• Exercise
Where does the word "select" show up in the data? Please find each such line and copy it.

+--

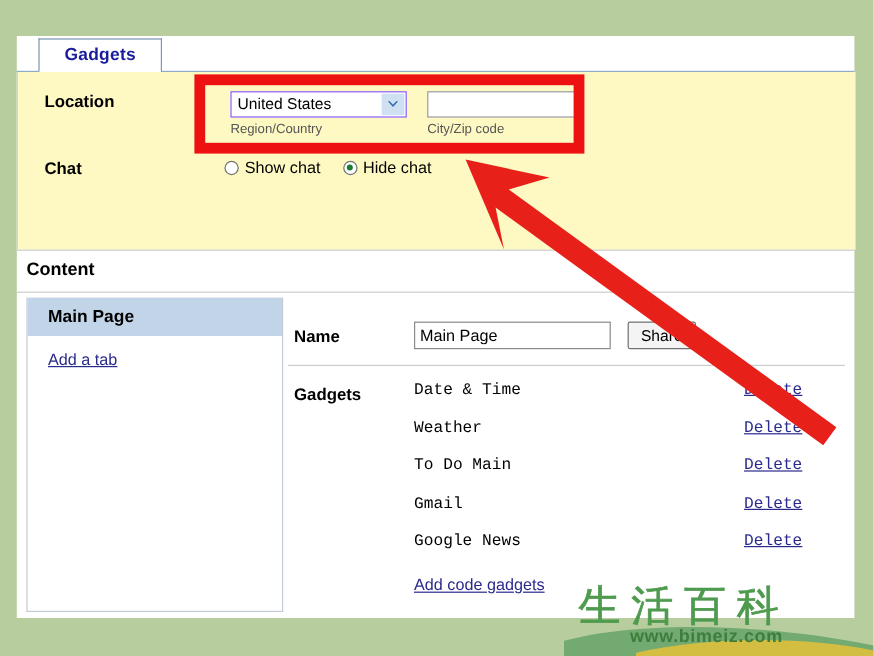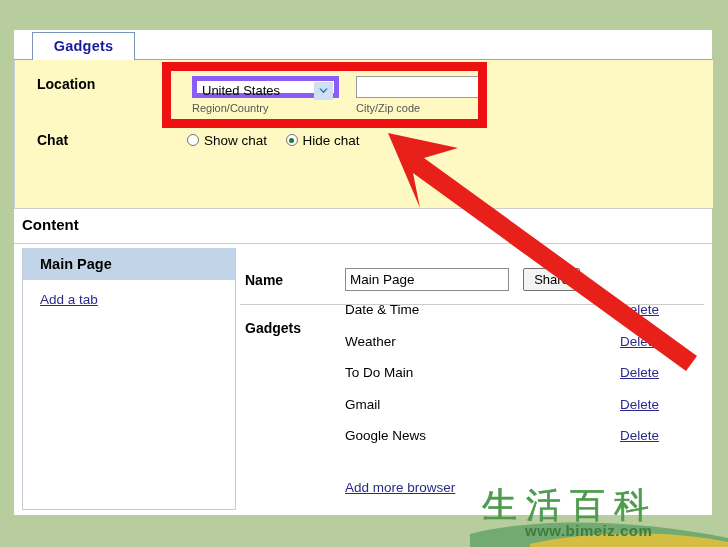--- a/index.html
+++ b/index.html
@@ -105,21 +105,21 @@
   }
 
   
   #country-select {
     position: absolute;
     left: 177px;
     top: 16px;
     width: 147px;
     height: 22px;
     background: #ffffff;
-    border: 5px solid #8b5cf6;
+    border: 1px solid #8b5cf6;
     box-sizing: border-box;
     font-size: 13px;
     color: #000;
     line-height: 20px;
     padding-left: 5px;
   }
   #country-select-arrow {
     position: absolute;
     right: 1px;
     top: 1px;
@@ -331,22 +331,23 @@
   }
 
   #gadgets-label {
     position: absolute;
     left: 5px;
     top: 72px;
   }
   #gadgets-list {
     position: absolute;
     left: 105px;
-    top: 54px;
+    top: 70px;
     width: 359px;
+    font-family: Liberation Mono, monospace;
   }
   .gadget-row {
     position: relative;
     height: 31.5px;
     font-size: 13.5px;
     color: #000;
   }
   .gadget-name {
     position: absolute;
     left: 0;
@@ -512,21 +513,21 @@
       <div class="gadget-row">
         <span class="gadget-name">Gmail</span>
         <a class="gadget-delete">Delete</a>
       </div>
       <div class="gadget-row">
         <span class="gadget-name">Google News</span>
         <a class="gadget-delete">Delete</a>
       </div>
     </div>
 
-    <a id="add-more-gadgets">Add more browser</a>
+    <a id="add-more-gadgets">Add code gadgets</a>
   </div>
 </div>
 
 <div id="red-highlight-box"></div>
 
 <svg id="red-arrow" viewBox="0 0 728 547">
   <polygon points="388,133 458,148 424,158 697,356 686,371 413,173 420,208" fill="#e8201a"></polygon>
 </svg>
 
 <div id="watermark">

+--

• Written response
   #country-select {
   #country-select-arrow {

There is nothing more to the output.